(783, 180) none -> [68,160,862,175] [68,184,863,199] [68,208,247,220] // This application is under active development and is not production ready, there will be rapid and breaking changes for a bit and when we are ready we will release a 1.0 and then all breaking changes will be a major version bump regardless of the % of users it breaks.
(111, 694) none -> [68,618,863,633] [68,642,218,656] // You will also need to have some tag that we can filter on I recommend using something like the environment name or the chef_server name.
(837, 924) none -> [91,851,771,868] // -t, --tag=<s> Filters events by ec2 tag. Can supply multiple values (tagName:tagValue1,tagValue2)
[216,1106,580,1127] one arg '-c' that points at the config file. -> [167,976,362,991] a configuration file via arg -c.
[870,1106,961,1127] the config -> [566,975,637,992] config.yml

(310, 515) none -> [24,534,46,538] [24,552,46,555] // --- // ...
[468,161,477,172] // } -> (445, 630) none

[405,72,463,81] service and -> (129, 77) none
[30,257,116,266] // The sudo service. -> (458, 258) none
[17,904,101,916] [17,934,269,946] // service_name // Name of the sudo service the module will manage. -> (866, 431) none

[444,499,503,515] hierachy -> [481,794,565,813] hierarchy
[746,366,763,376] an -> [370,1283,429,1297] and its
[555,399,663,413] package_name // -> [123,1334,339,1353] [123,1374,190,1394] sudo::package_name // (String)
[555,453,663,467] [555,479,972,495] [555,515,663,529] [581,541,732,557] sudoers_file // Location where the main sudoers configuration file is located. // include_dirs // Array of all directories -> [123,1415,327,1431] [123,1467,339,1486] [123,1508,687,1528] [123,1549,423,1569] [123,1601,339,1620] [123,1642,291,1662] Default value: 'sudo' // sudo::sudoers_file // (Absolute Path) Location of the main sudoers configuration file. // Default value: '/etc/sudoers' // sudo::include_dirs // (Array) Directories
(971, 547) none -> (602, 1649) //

### Exercise brief
Nothing in the listing should change; repeat it in full.

### Result for this task
(783, 180) none -> [68,160,862,175] [68,184,863,199] [68,208,247,220] // This application is under active development and is not production ready, there will be rapid and breaking changes for a bit and when we are ready we will release a 1.0 and then all breaking changes will be a major version bump regardless of the % of users it breaks.
(111, 694) none -> [68,618,863,633] [68,642,218,656] // You will also need to have some tag that we can filter on I recommend using something like the environment name or the chef_server name.
(837, 924) none -> [91,851,771,868] // -t, --tag=<s> Filters events by ec2 tag. Can supply multiple values (tagName:tagValue1,tagValue2)
[216,1106,580,1127] one arg '-c' that points at the config file. -> [167,976,362,991] a configuration file via arg -c.
[870,1106,961,1127] the config -> [566,975,637,992] config.yml

(310, 515) none -> [24,534,46,538] [24,552,46,555] // --- // ...
[468,161,477,172] // } -> (445, 630) none

[405,72,463,81] service and -> (129, 77) none
[30,257,116,266] // The sudo service. -> (458, 258) none
[17,904,101,916] [17,934,269,946] // service_name // Name of the sudo service the module will manage. -> (866, 431) none

[444,499,503,515] hierachy -> [481,794,565,813] hierarchy
[746,366,763,376] an -> [370,1283,429,1297] and its
[555,399,663,413] package_name // -> [123,1334,339,1353] [123,1374,190,1394] sudo::package_name // (String)
[555,453,663,467] [555,479,972,495] [555,515,663,529] [581,541,732,557] sudoers_file // Location where the main sudoers configuration file is located. // include_dirs // Array of all directories -> [123,1415,327,1431] [123,1467,339,1486] [123,1508,687,1528] [123,1549,423,1569] [123,1601,339,1620] [123,1642,291,1662] Default value: 'sudo' // sudo::sudoers_file // (Absolute Path) Location of the main sudoers configuration file. // Default value: '/etc/sudoers' // sudo::include_dirs // (Array) Directories
(971, 547) none -> (602, 1649) //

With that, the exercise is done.